What the exercise asks.
Transcribe the full listing below, word for word, without pictures.
▼
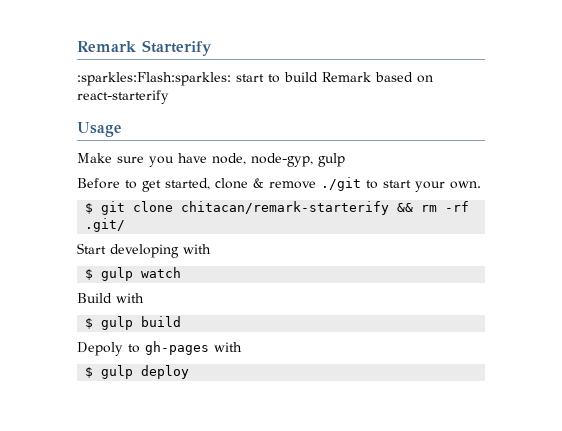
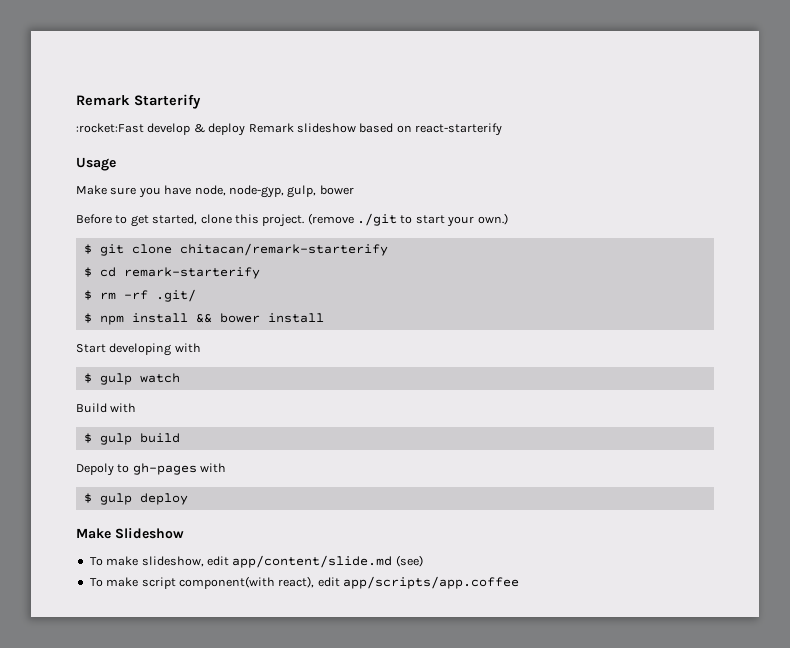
- :sparkles:Flash:sparkles: start to build Remark based on react-starterify
+ :rocket:Fast develop & deploy Remark slideshow based on react-starterify
- Make sure you have node, node-gyp, gulp
+ Make sure you have node, node-gyp, gulp, bower
- Before to get started, clone & remove ./git to start your own.
+ Before to get started, clone this project. (remove ./git to start your own.)
- $ git clone chitacan/remark-starterify && rm -rf .git/
+ $ git clone chitacan/remark-starterify
+ $ cd remark-starterify
+ $ rm -rf .git/
+ $ npm install && bower install
+ Make Slideshow
+ To make slideshow, edit app/content/slide.md (see)
+ To make script component(with react), edit app/scripts/app.coffee

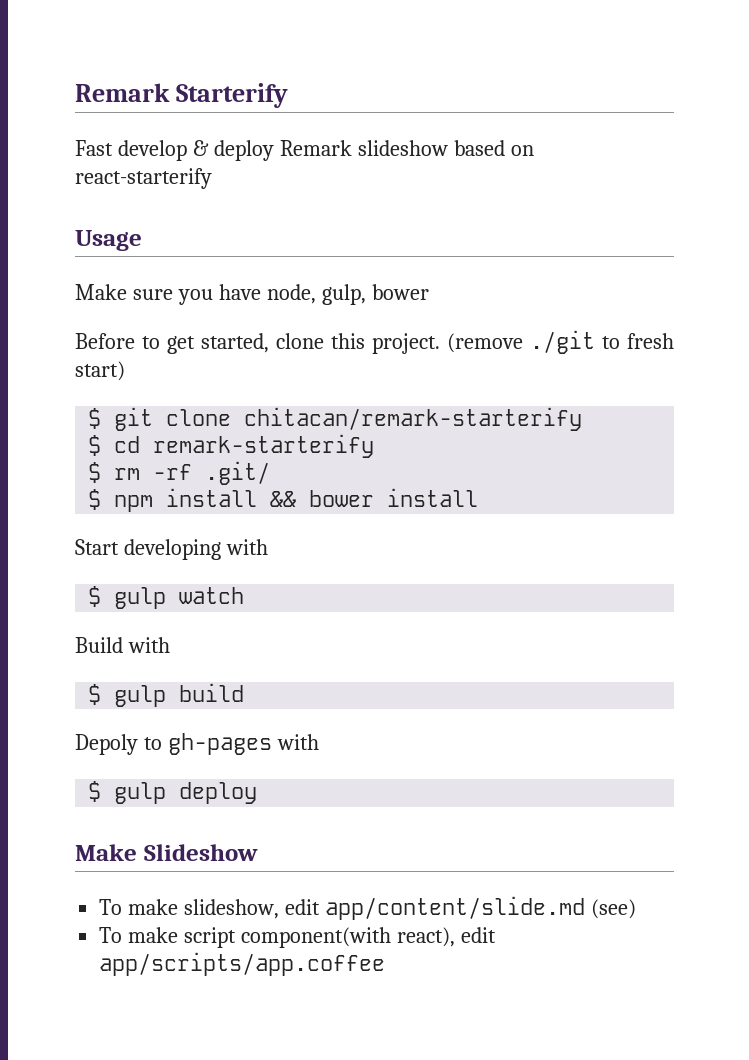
- :rocket:Fast develop & deploy Remark slideshow based on react-starterify
+ Fast develop & deploy Remark slideshow based on react-starterify
- Make sure you have node, node-gyp, gulp, bower
+ Make sure you have node, gulp, bower
- (remove ./git to start your own.)
+ (remove ./git to fresh start)

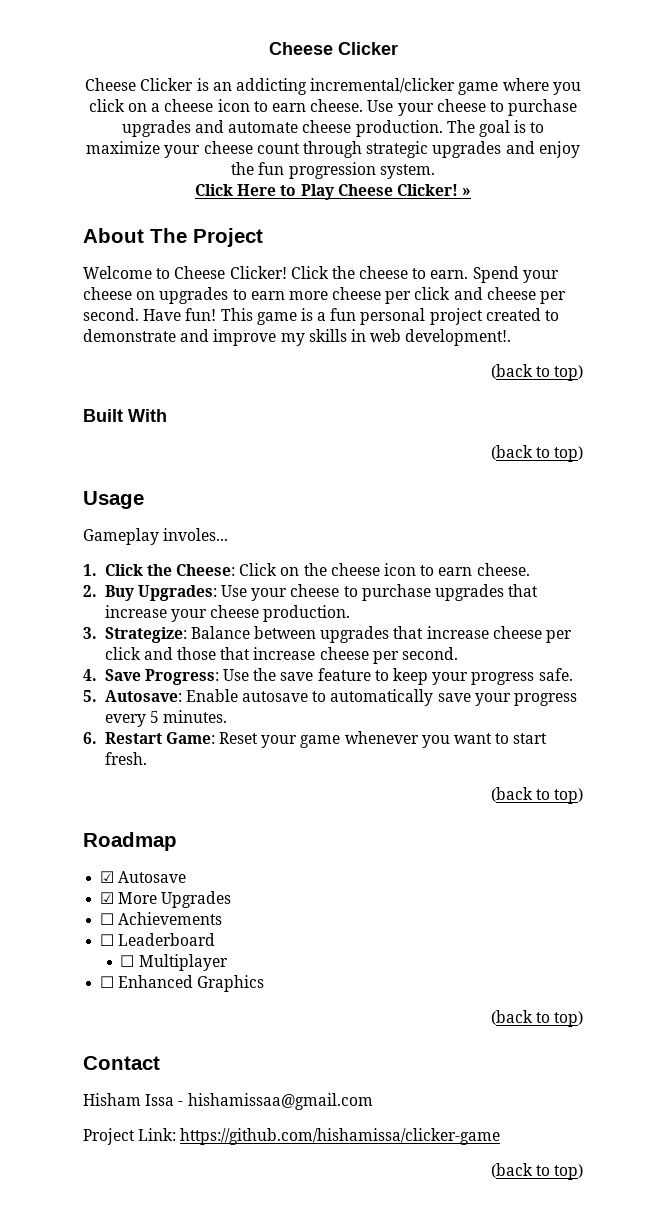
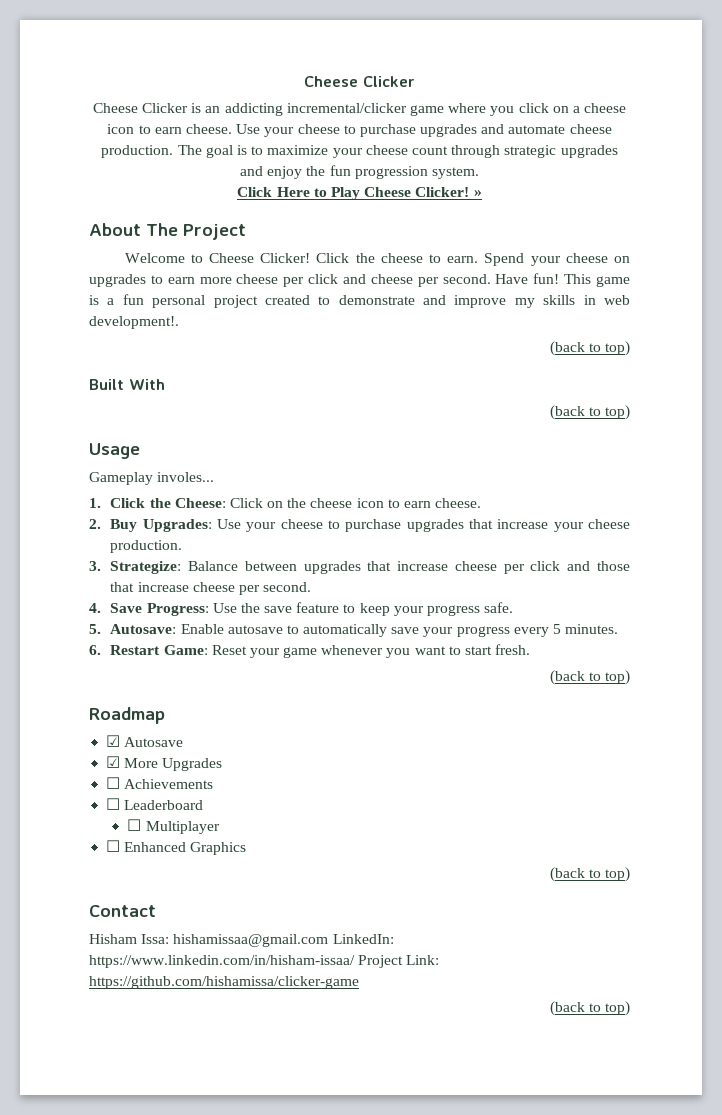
- Hisham Issa - hishamissaa@gmail.com
- Project Link: https://github.com/hishamissa/clicker-game
+ Hisham Issa: hishamissaa@gmail.com LinkedIn: https://www.linkedin.com/in/hisham-issaa/ Project Link: https://github.com/hishamissa/clicker-game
▲
Worked solution.
- :sparkles:Flash:sparkles: start to build Remark based on react-starterify
+ :rocket:Fast develop & deploy Remark slideshow based on react-starterify
- Make sure you have node, node-gyp, gulp
+ Make sure you have node, node-gyp, gulp, bower
- Before to get started, clone & remove ./git to start your own.
+ Before to get started, clone this project. (remove ./git to start your own.)
- $ git clone chitacan/remark-starterify && rm -rf .git/
+ $ git clone chitacan/remark-starterify
+ $ cd remark-starterify
+ $ rm -rf .git/
+ $ npm install && bower install
+ Make Slideshow
+ To make slideshow, edit app/content/slide.md (see)
+ To make script component(with react), edit app/scripts/app.coffee

- :rocket:Fast develop & deploy Remark slideshow based on react-starterify
+ Fast develop & deploy Remark slideshow based on react-starterify
- Make sure you have node, node-gyp, gulp, bower
+ Make sure you have node, gulp, bower
- (remove ./git to start your own.)
+ (remove ./git to fresh start)

- Hisham Issa - hishamissaa@gmail.com
- Project Link: https://github.com/hishamissa/clicker-game
+ Hisham Issa: hishamissaa@gmail.com LinkedIn: https://www.linkedin.com/in/hisham-issaa/ Project Link: https://github.com/hishamissa/clicker-game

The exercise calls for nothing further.